◆ **Task details**:
Gather all lines with "Realty" from the records.

◆ **Material for the task**:
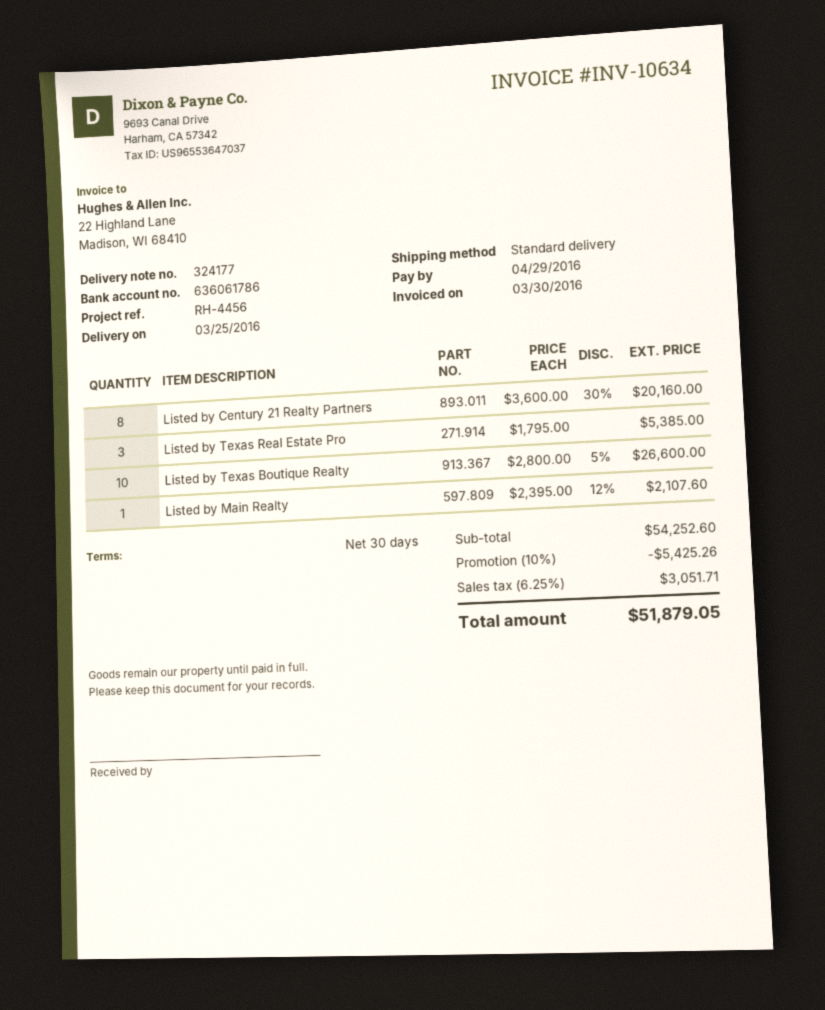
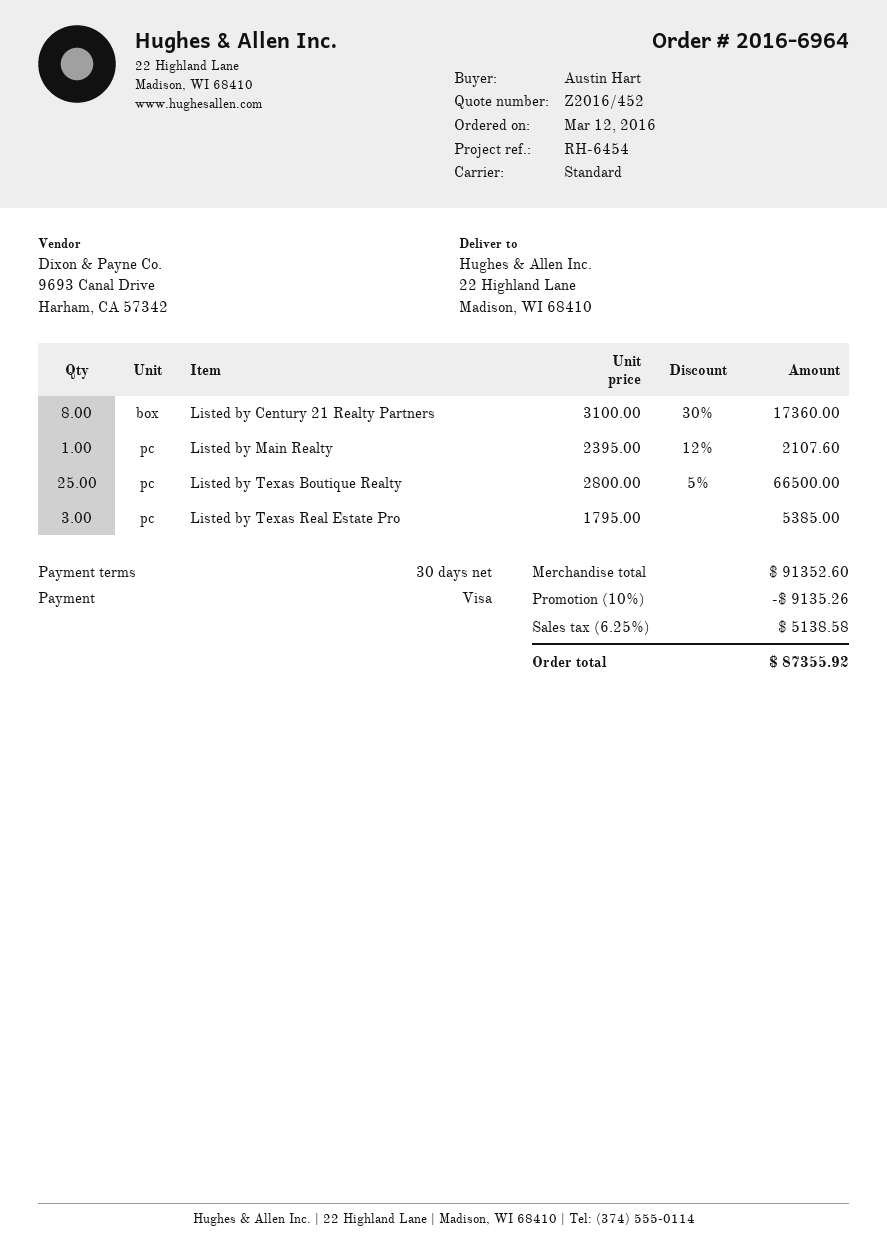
reference: RH-4456 -> RH-6454
Listed by Century 21 Realty Partners: 8 x 3600.00 - 30% = 20160.00 -> 8 x 3100.00 - 30% = 17360.00
Listed by Texas Boutique Realty: 10 x 2800.00 - 5% = 26600.00 -> 25 x 2800.00 - 5% = 66500.00
subtotal: 54252.60 -> 91352.60
discount: 10% = 5425.26 -> 10% = 9135.26
tax: 6.25% = 3051.71 -> 6.25% = 5138.58
total: 51879.05 -> 87355.92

◆ **Exercise response**:
Listed by Century 21 Realty Partners: 8 x 3600.00 - 30% = 20160.00 -> 8 x 3100.00 - 30% = 17360.00
Listed by Texas Boutique Realty: 10 x 2800.00 - 5% = 26600.00 -> 25 x 2800.00 - 5% = 66500.00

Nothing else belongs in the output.